“多謝大王授字!”
“先不急著謝我。”江隱擺擺手,又道:“我也不是沒有條件的,作為交換,你須每年為我尋些山下人類的修行法門,經史子集來作束脩。”
“一定讓大王滿意,一定讓大王滿意。”狐狸連連應下,這些東西山下書院裡多的是。
不過,狐狸撓了撓頭,小聲問道:“大王,你說的束脩,是什麼啊?也是書嗎?”
“……你就當他是拜師禮吧。”
江隱在氤氳的雲氣中緩緩換了個更舒展的姿勢,拿過三字經打算教狐狸認字。
“我問你,字認了多少了?”
“就、就那些。”
“那些是哪些?”
“就……”狐狸諾諾不敢言。
“半本三字經?”
狐狸不敢看江隱,隻是輕輕嗯了一聲。
其實他隻認識剛剛讀的那些,但是他不敢說。
“……”
江隱歎息。
“你不是在書院學習嗎?那你學了什麼?”
“唔……”狐狸撓頭,學了什麼?
“學了怎麼讓噴出來的火變的更大更猛。”狐狸越說越小聲,江隱也不想再探究這個問題,轉而問道:
“那你又是為什麼想做狐仙呢?”
“我聽說隻有野狐狸才作吃人的妖精。”狐狸憨憨一笑,露出尖尖的犬齒:
“但是我以前有媽媽,不是野狐狸,所以我想當狐仙。”
“隻是我也很久沒見她了,有一天她突然給我說,她要去外公家一段時間,等我什麼修成狐仙了,她就什麼時候回來了。”
“也不知道我什麼時候才能修成狐仙,見到媽媽。”
江隱突然失了興致。
其實到現在他都不明白,到底那二十年紅塵輾轉是夢,還是此刻盤踞破廟是夢。
到底是石雕成了精,然後同莊子一般大夢春秋,一夢二十餘年。
還是夢中人化作了石雕,今年方從漫長的禁錮中蘇醒。
夢中事紛紛擾擾如亂麻,攪得他心神不寧,最是看不得這種牽扯著溫情與彆離的羈絆。
“今日天色遲了,”他的聲音裡透著一絲倦意,“你明日早上日出時分來找我吧。”
說罷,江隱攀著漸濃的夜色與雲霧騰空而起,修長的龍身在將逝的天光下淩空一甩,便沒入了遠處莽蒼的群山陰影之中。
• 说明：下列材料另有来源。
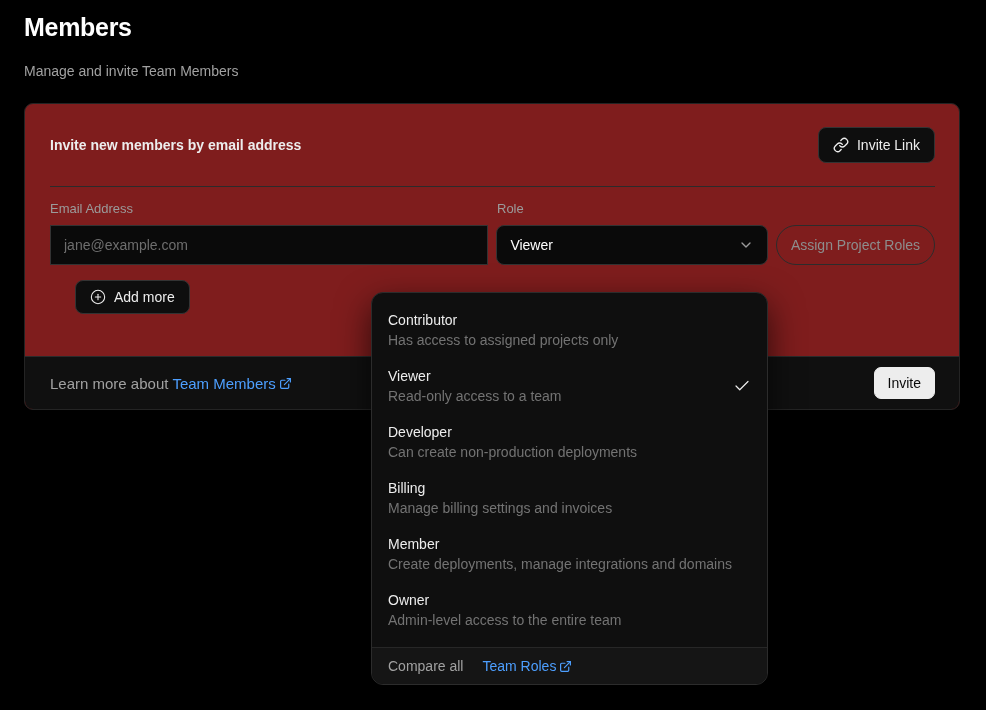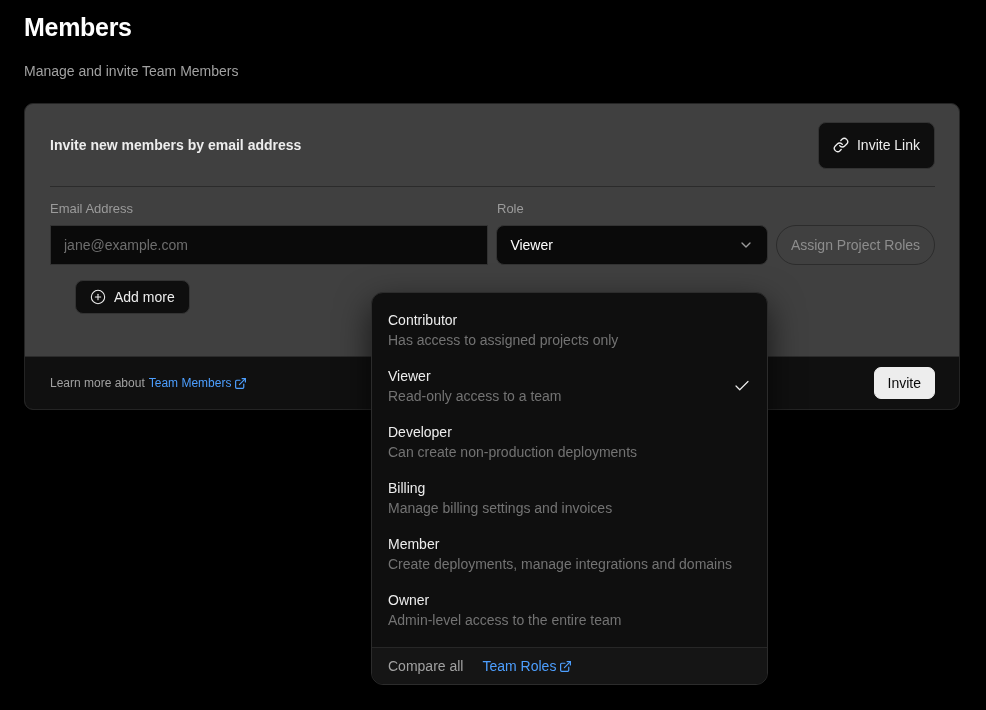--- a/index.html
+++ b/index.html
@@ -20,40 +20,40 @@
   }
   .page-subtitle {
     position: absolute; left: 24px; top: 63px;
     font-size: 14px; color: #a1a1a1;
   }
 
   
   .card {
     position: absolute; left: 24px; top: 103px;
     width: 936px; height: 307px;
-    background: #404040;
+    background: #7f1d1d;
     border: 1px solid #242424;
     border-radius: 9px;
   }
   .card-header {
     height: 82px;
     display: flex; align-items: center; justify-content: space-between;
     padding: 0 24px 0 25px;
   }
   .card-header-title { font-size: 14px; font-weight: 700; color: #ededed; }
 
   .btn {
     display: inline-flex; align-items: center; justify-content: center;
     gap: 8px; border-radius: 8px; font-size: 14px;
     font-family: "Liberation Sans", sans-serif;
     cursor: pointer; white-space: nowrap;
   }
   .btn-outline {
     background: #0e0e0e; border: 1px solid #333333; color: #ededed;
-    height: 47px; padding: 16px 14px;
+    height: 36px; padding: 16px 14px;
   }
   .btn-disabled {
     background: transparent; border: 1px solid #2c2c2c; color: #8d8d8d;
     height: 40px; padding: 0 20px; border-radius: 20px;
   }
   .btn-primary {
     background: #ededed; color: #0a0a0a; border: 1px solid #ededed;
     height: 32px; padding: 0 13px; border-radius: 7px; font-weight: 500;
   }
 
@@ -86,21 +86,21 @@
   .addmore-row { padding: 15px 24px 0 25px; text-decoration: underline; }
 
   .card-footer {
     position: absolute; left: 0; right: 0; bottom: 0; height: 53px;
     border-top: 1px solid #2b2b2b;
     background: #101010;
     border-radius: 0 0 8px 8px;
     display: flex; align-items: center; justify-content: space-between;
     padding: 0 24px 0 25px;
   }
-  .footer-note { font-size: 12px; color: #a1a1a1; display: flex; align-items: flex-end; gap: 4px; }
+  .footer-note { font-size: 15px; color: #a1a1a1; display: flex; align-items: flex-end; gap: 4px; }
   .link-blue { color: #4d9fff; text-decoration: none; display: inline-flex; align-items: center; gap: 3px; cursor: pointer; }
 
   
   .dropdown {
     position: absolute; left: 371px; top: 292px; width: 397px;
     background: #0f0f0f;
     border: 1px solid #2c2c2c;
     border-radius: 12px;
     box-shadow: 0 12px 34px rgba(0,0,0,0.65);
     z-index: 10;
狐狸又怕又慕地望著那隱沒在崇山峻嶺間的螭龍身影,直到他徹底消失在層巒,這才緊了緊背上小小的藍布包裹,喉嚨裡發出些哼哼唧唧的鼻音,轉身慢吞吞地往林中走去。
因為毒龍的傳說,這伏龍坪周邊鮮有妖怪敢來,但他覺得這毒龍可能真的是被仙人點化過了。
——起碼他不像西山大王的那些客人一樣隻想著吃自己,反而還要教自己認字。
轟隆隆——
群山深處驀地傳來一陣悶雷般的巨響。
狐狸在林中打了個趔趄,他還未站穩,轉頭便看見遠處林木如浪濤般劇烈抖動起來。
一時間草木低伏,烏雀驚飛。
緊接著就是一道濕潤的狂風席卷而來,帶著山林深處的氣息,吹得它身上紅毛亂飛,幾乎睜不開眼。
狂風來的快,去的也快。
但狐狸知道這一定是毒龍掀起的。